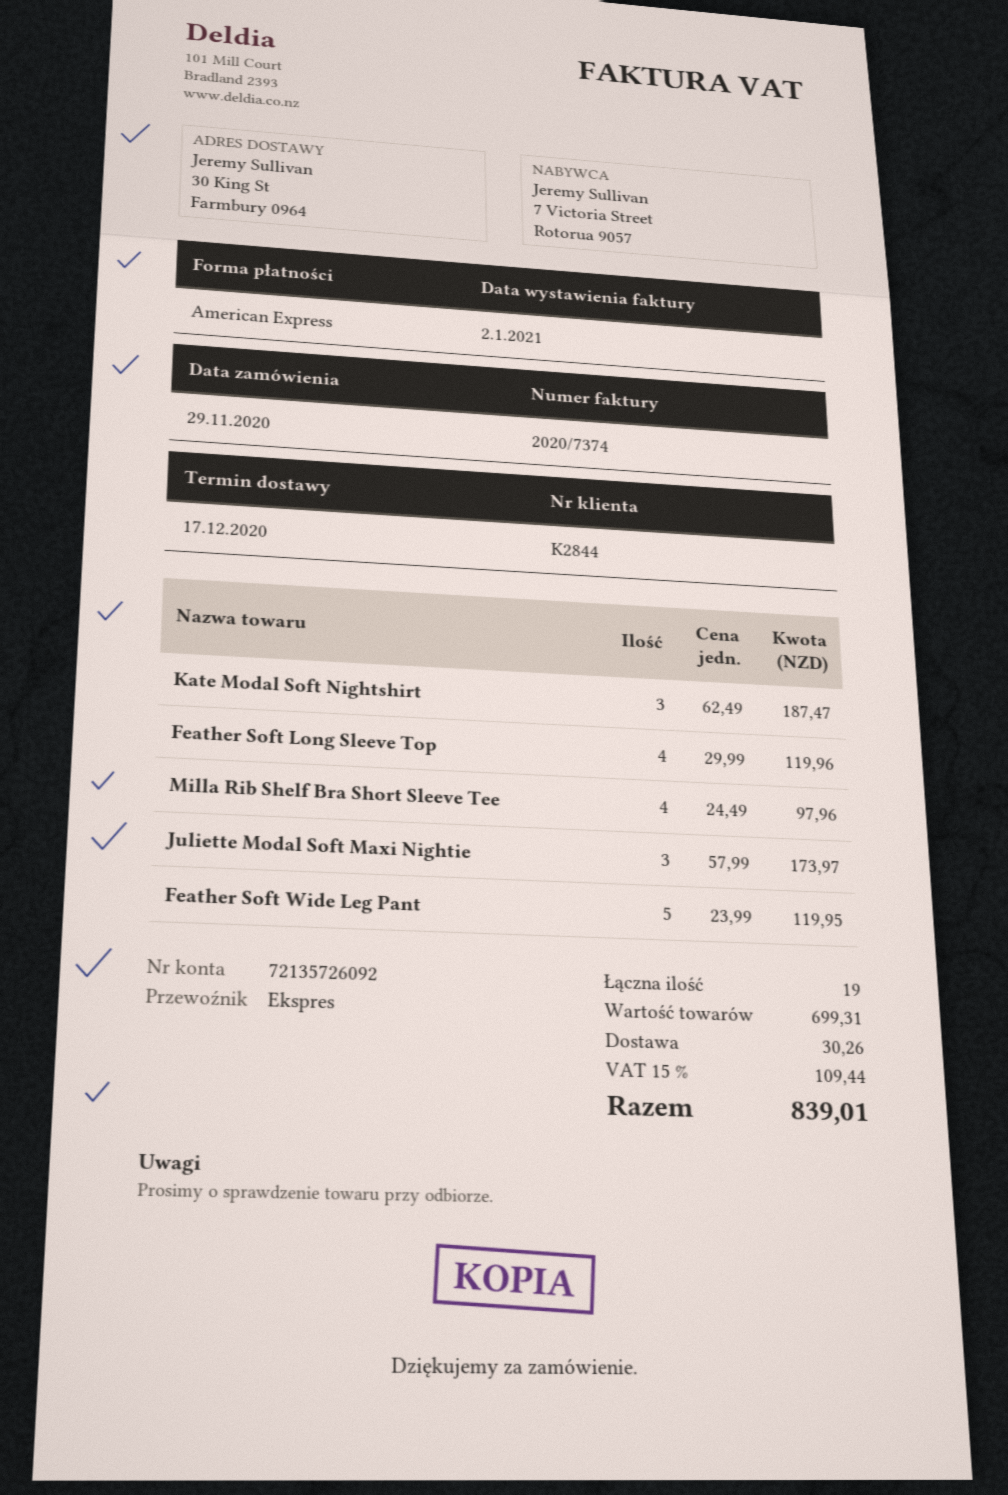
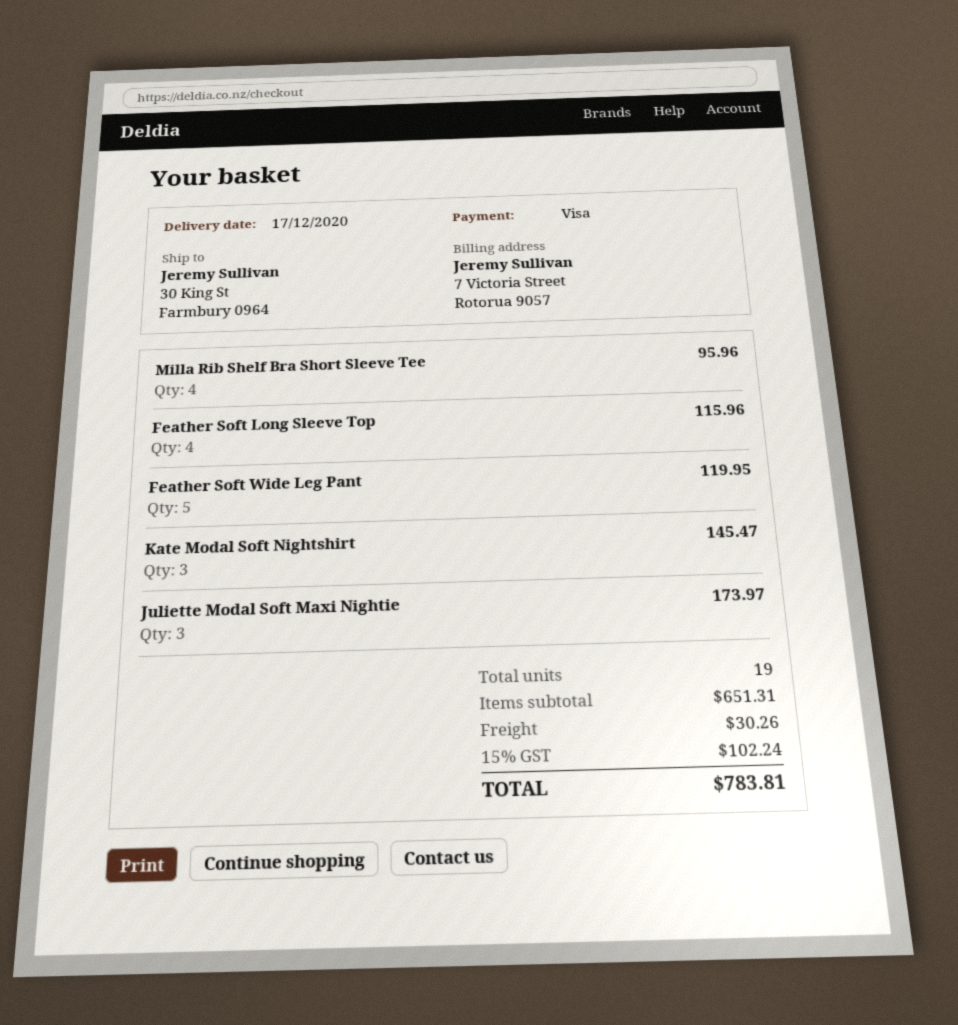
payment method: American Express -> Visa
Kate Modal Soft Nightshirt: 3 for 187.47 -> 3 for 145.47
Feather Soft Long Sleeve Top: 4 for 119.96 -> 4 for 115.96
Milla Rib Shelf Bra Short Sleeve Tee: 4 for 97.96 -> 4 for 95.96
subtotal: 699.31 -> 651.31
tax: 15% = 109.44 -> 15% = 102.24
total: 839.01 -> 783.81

PROBLEM TO WORK ON: A verbatim rendering of the listing above is required, without any of its pictures.

SOLUTION TO THIS PROBLEM:
payment method: American Express -> Visa
Kate Modal Soft Nightshirt: 3 for 187.47 -> 3 for 145.47
Feather Soft Long Sleeve Top: 4 for 119.96 -> 4 for 115.96
Milla Rib Shelf Bra Short Sleeve Tee: 4 for 97.96 -> 4 for 95.96
subtotal: 699.31 -> 651.31
tax: 15% = 109.44 -> 15% = 102.24
total: 839.01 -> 783.81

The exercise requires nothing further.